The Holts bring their three captives to an underground train station, but a train scares the Holts off. Amy, Dan, and Alistair barely escape the train, and find themselves in an unused storage room. There, they find strange artifacts, but are chased back to the surface by the Yakuza. They're rescued by Ian, Natalie, and Nellie, who have stuck a deal and are working together. Amy and Dan are hesitant, but Ian gives Amy a small coin, stolen from Vikram Kabra, that should help them find the next clue. The six go back for the artifacts, discovering a message telling them to head to Seoul.

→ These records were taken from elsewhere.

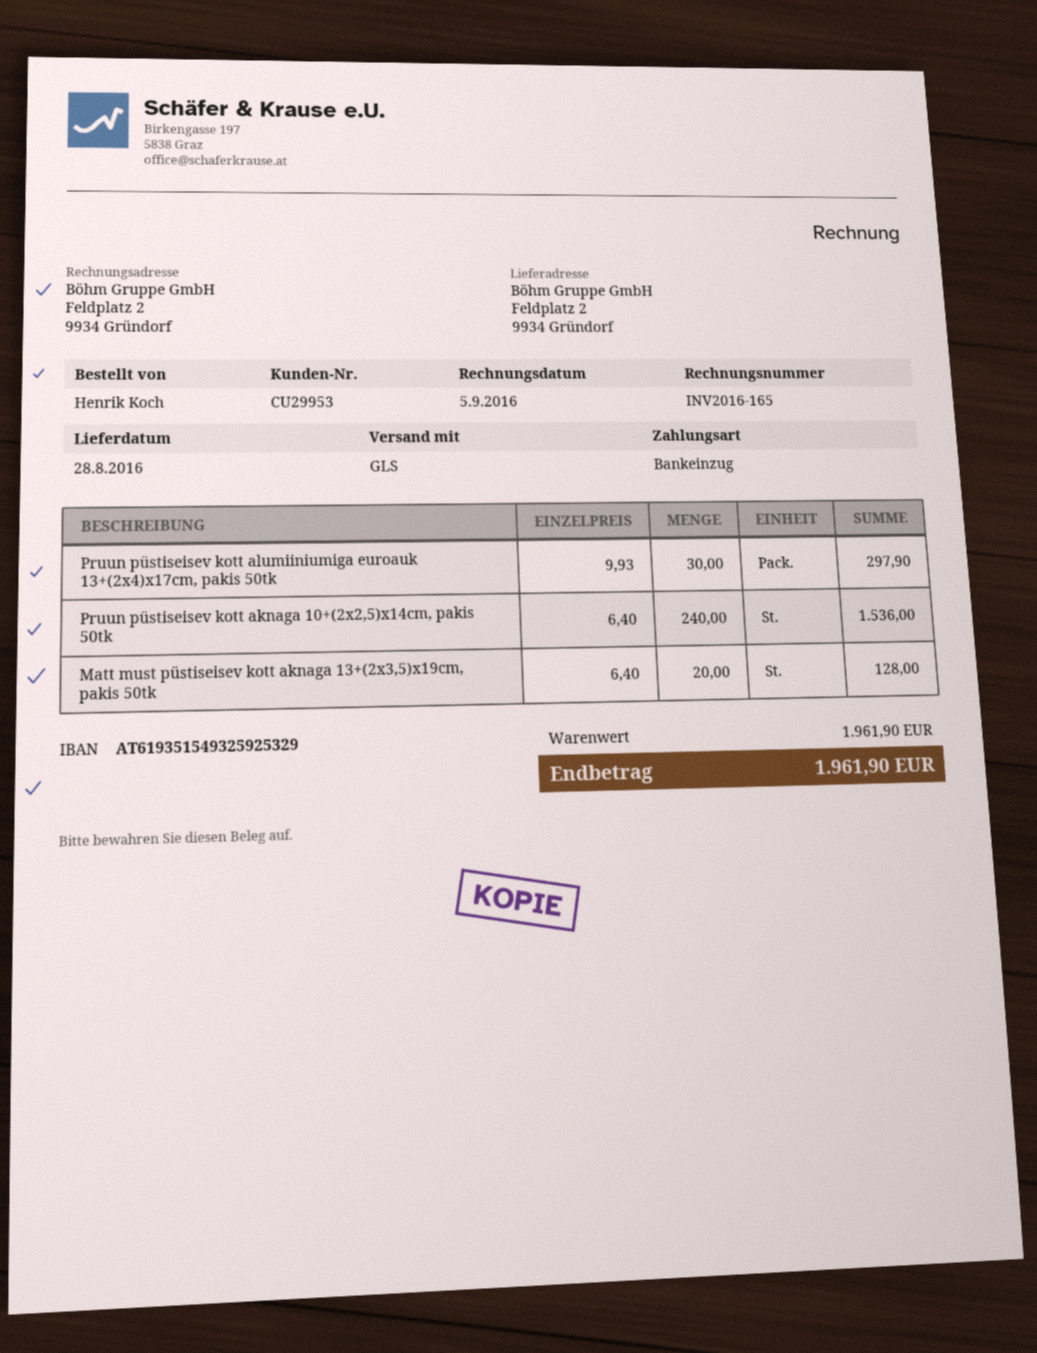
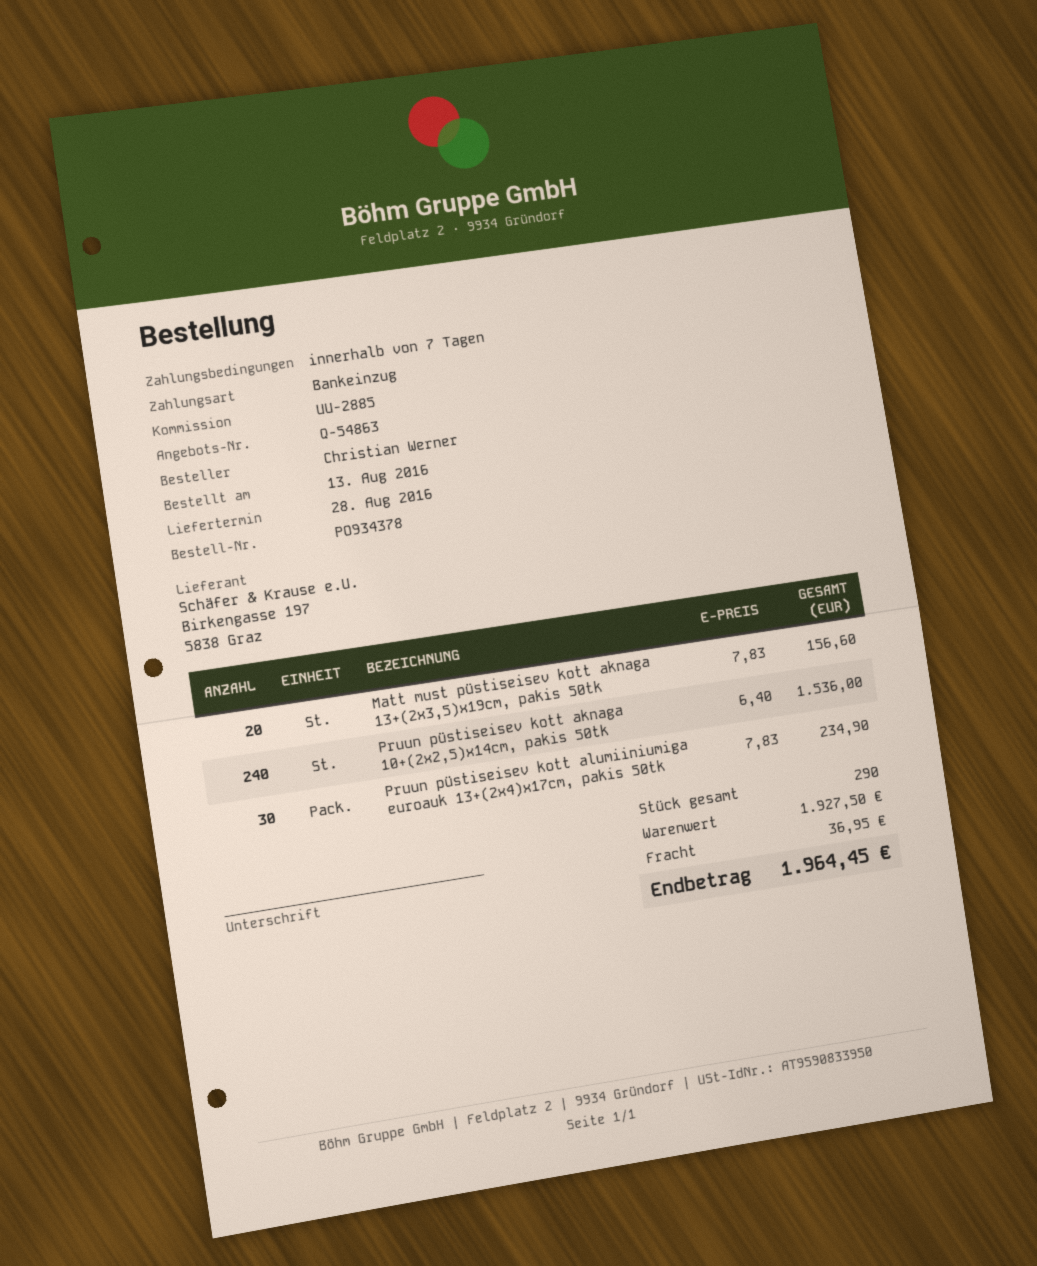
ordered by: Henrik Koch -> Christian Werner
Pruun püstiseisev kott alumiiniumiga euroauk 13+(2x4)x17cm, pakis 50tk: 30 x 9.93 = 297.90 -> 30 x 7.83 = 234.90
Matt must püstiseisev kott aknaga 13+(2x3,5)x19cm, pakis 50tk: 20 x 6.40 = 128.00 -> 20 x 7.83 = 156.60
subtotal: 1961.90 -> 1927.50
shipping: none -> 36.95
total: 1961.90 -> 1964.45

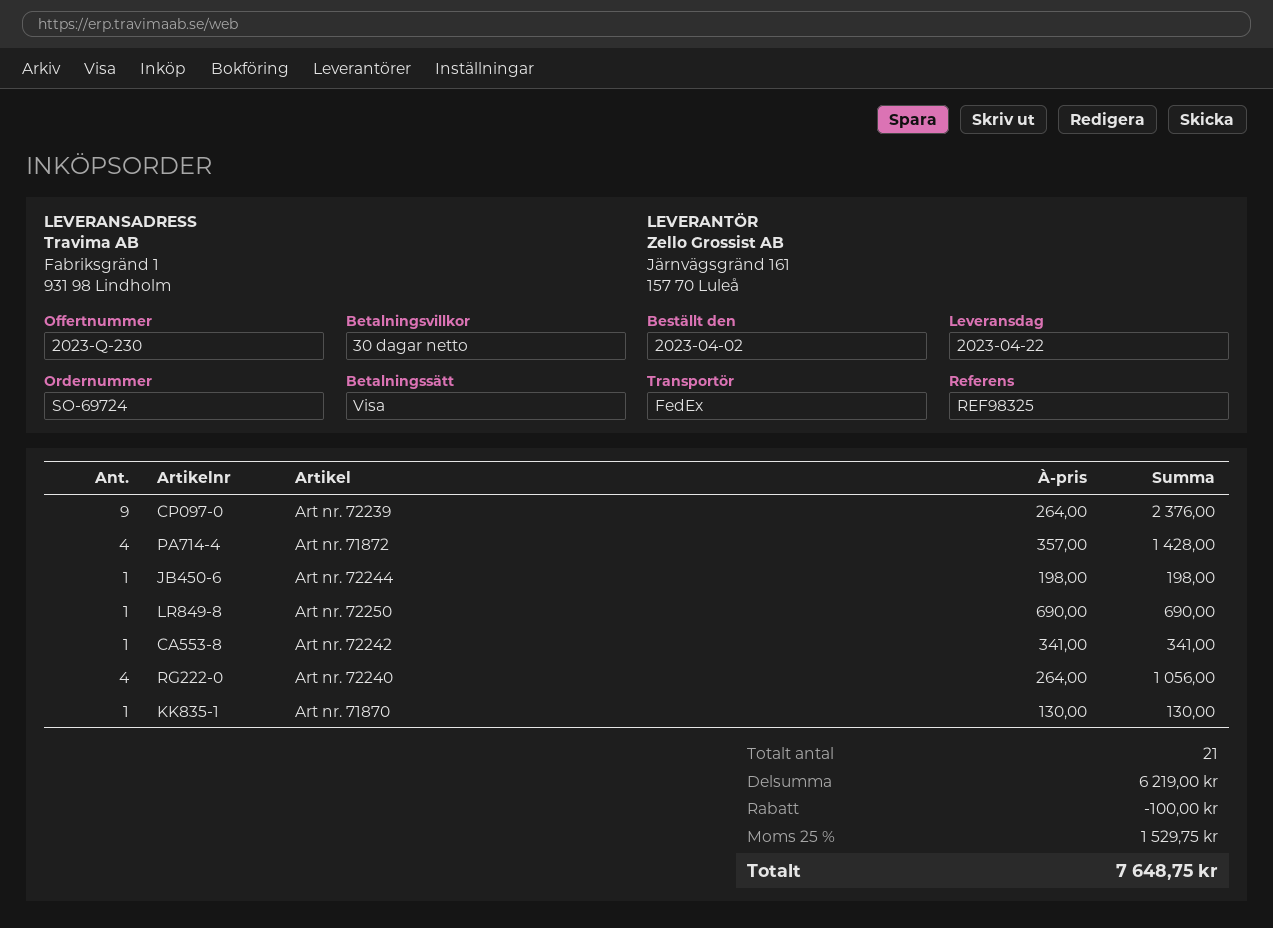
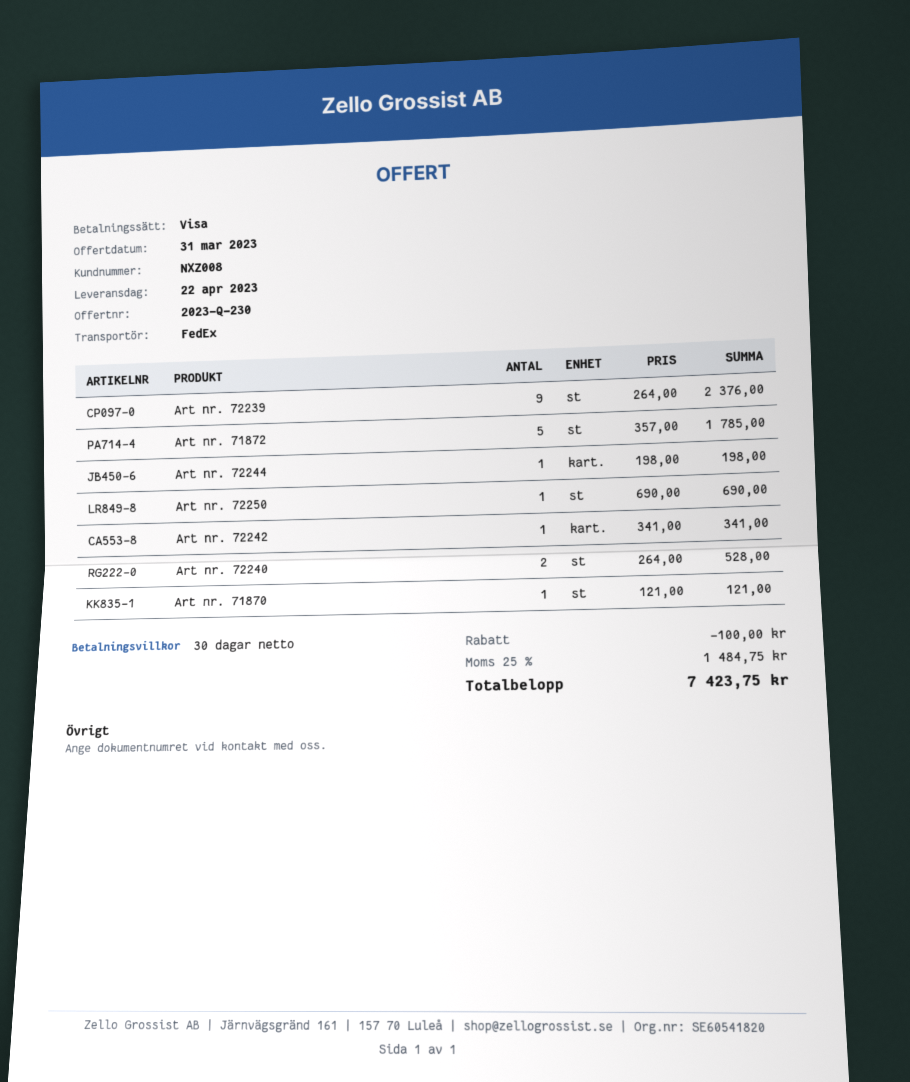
Art nr. 71872: 4 x 357.00 = 1428.00 -> 5 x 357.00 = 1785.00
Art nr. 72240: 4 x 264.00 = 1056.00 -> 2 x 264.00 = 528.00
Art nr. 71870: 1 x 130.00 = 130.00 -> 1 x 121.00 = 121.00
tax: 25% = 1529.75 -> 25% = 1484.75
total: 7648.75 -> 7423.75

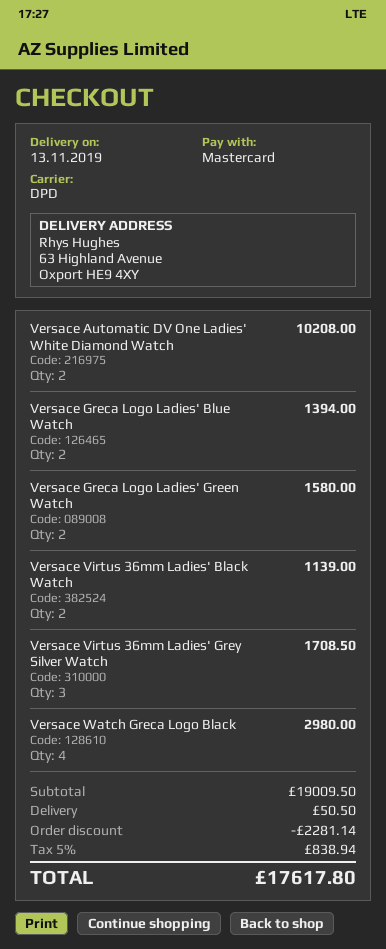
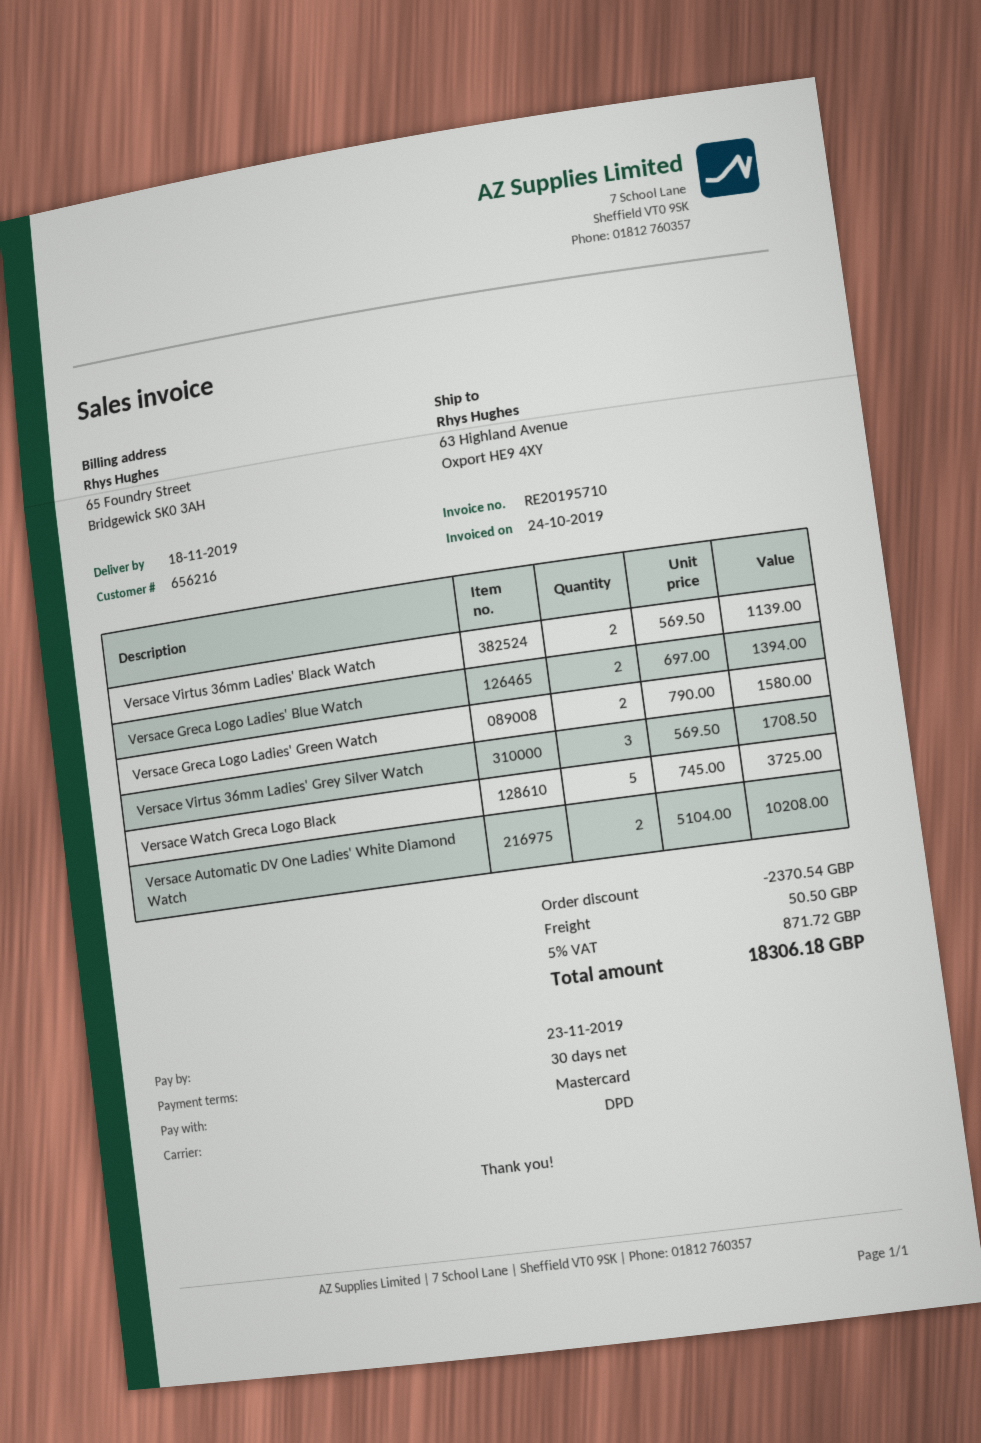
delivery date: 2019-11-13 -> 2019-11-18
Versace Watch Greca Logo Black: 4 for 2980.00 -> 5 for 3725.00
discount: 2281.14 -> 2370.54
tax: 5% = 838.94 -> 5% = 871.72
total: 17617.80 -> 18306.18

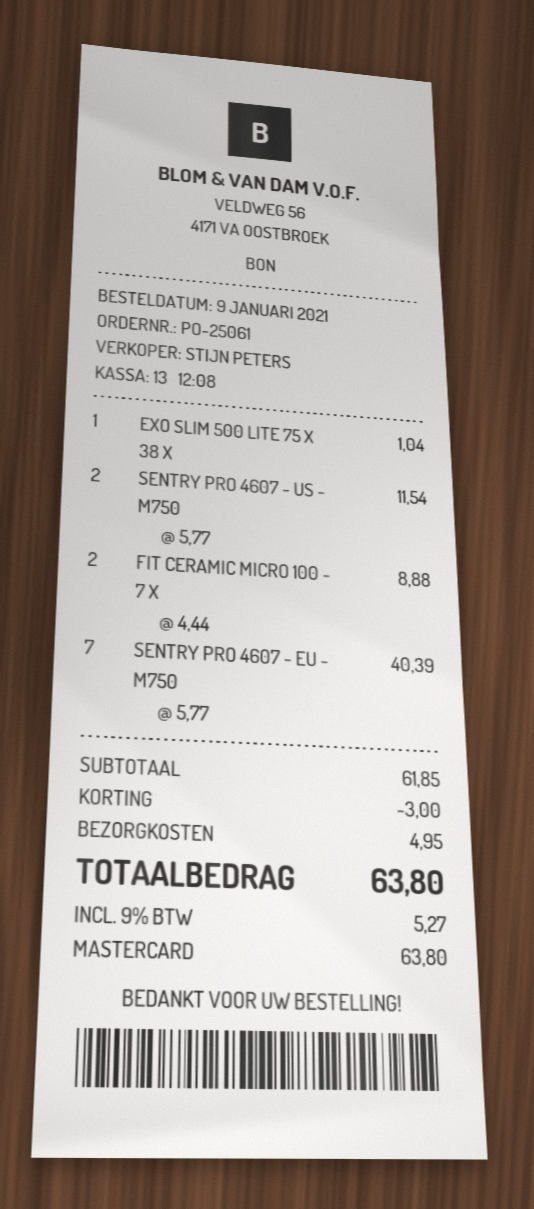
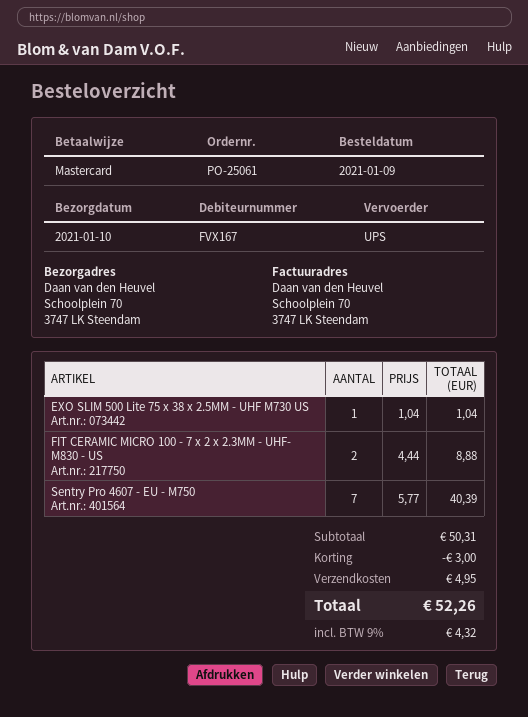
SENTRY PRO 4607 - US - M750: 2 x 5.77 = 11.54 -> none
subtotal: 61.85 -> 50.31
tax: 9% = 5.27 -> 9% = 4.32
total: 63.80 -> 52.26

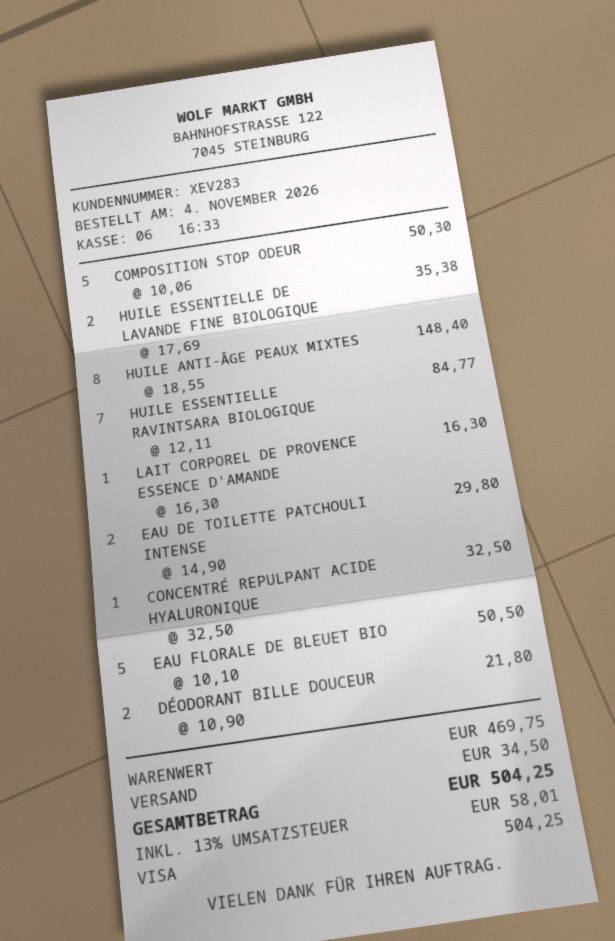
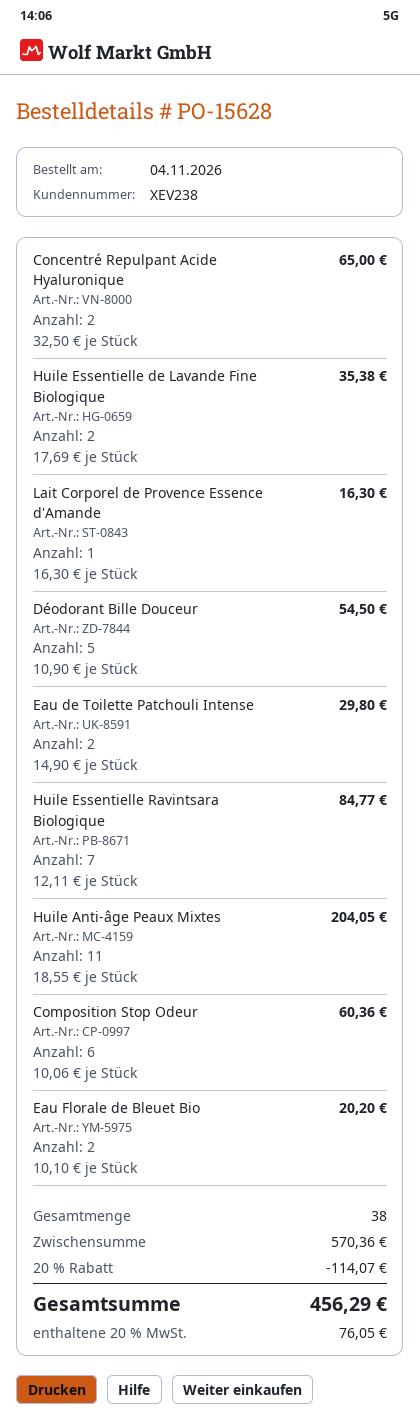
customer number: XEV283 -> XEV238
COMPOSITION STOP ODEUR: 5 x 10.06 = 50.30 -> 6 x 10.06 = 60.36
HUILE ANTI-ÂGE PEAUX MIXTES: 8 x 18.55 = 148.40 -> 11 x 18.55 = 204.05
CONCENTRÉ REPULPANT ACIDE HYALURONIQUE: 1 x 32.50 = 32.50 -> 2 x 32.50 = 65.00
EAU FLORALE DE BLEUET BIO: 5 x 10.10 = 50.50 -> 2 x 10.10 = 20.20
DÉODORANT BILLE DOUCEUR: 2 x 10.90 = 21.80 -> 5 x 10.90 = 54.50
subtotal: 469.75 -> 570.36
discount: none -> 20% = 114.07
shipping: 34.50 -> none
tax: 13% = 58.01 -> 20% = 76.05
total: 504.25 -> 456.29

In Seoul, the six go to Alistair's house. They discover his hidden library, and after earning entrance, Amy and Dan discover a book informing them more about the 39 Clues. Alistair notes how much Ian and Natalie seem to already know, and how they're playing dumb to appeal to Amy and Dan. They then discover to head to Bukhansan, where Ian and Amy's flirting leads them to a secret entrance. The coin is the key, and after gaining entrance, Amy returns the coin to Ian. Nellie stays behind. In the cave, the five discover Hideyoshi's treasure, and the third clue—gold. Dan and Natalie discover mirror writing, and Dan solves the anagram, telling everyone Lake Tash is the next destination. Ian and Natalie take the information, betraying the others and sealing them in the cave. Angry, Dan reveals that he lied, and that Al Sakhet and Alkahest are the words. The siblings manage to escape the cave, but Alistair is killed in the collapse.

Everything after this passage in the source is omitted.